[Itemized modification records]
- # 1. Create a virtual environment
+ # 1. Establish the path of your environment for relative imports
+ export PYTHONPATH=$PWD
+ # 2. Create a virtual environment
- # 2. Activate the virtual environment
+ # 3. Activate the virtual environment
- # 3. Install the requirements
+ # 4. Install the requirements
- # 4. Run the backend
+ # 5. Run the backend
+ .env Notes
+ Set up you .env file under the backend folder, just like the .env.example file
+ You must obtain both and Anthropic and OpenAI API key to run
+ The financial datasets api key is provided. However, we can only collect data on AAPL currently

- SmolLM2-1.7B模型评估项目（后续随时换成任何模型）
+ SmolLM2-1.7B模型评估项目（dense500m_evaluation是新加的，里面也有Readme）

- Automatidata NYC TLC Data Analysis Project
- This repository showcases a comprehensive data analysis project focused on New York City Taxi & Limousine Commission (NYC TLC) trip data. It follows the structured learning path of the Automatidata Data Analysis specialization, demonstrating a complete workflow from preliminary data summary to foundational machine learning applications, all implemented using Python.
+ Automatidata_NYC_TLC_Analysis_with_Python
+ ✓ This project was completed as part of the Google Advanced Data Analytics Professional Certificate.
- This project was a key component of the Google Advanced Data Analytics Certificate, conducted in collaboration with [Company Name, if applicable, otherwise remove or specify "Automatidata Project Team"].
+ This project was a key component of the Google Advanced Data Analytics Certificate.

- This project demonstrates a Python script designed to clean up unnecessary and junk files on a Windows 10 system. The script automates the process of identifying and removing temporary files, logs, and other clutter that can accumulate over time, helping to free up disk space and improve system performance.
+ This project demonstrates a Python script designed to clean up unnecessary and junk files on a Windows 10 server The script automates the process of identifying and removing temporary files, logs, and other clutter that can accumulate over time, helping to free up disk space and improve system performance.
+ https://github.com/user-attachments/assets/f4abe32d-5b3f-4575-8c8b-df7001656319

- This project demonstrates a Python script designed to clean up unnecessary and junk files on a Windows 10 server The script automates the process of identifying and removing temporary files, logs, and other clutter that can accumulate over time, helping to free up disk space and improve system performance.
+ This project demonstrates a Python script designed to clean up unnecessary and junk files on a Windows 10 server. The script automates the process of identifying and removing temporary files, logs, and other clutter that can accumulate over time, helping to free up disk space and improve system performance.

> [Assigned task]: List every line above containing the word "server".

> [Exercise answer]:
+ This project demonstrates a Python script designed to clean up unnecessary and junk files on a Windows 10 server The script automates the process of identifying and removing temporary files, logs, and other clutter that can accumulate over time, helping to free up disk space and improve system performance.
- This project demonstrates a Python script designed to clean up unnecessary and junk files on a Windows 10 server The script automates the process of identifying and removing temporary files, logs, and other clutter that can accumulate over time, helping to free up disk space and improve system performance.
+ This project demonstrates a Python script designed to clean up unnecessary and junk files on a Windows 10 server. The script automates the process of identifying and removing temporary files, logs, and other clutter that can accumulate over time, helping to free up disk space and improve system performance.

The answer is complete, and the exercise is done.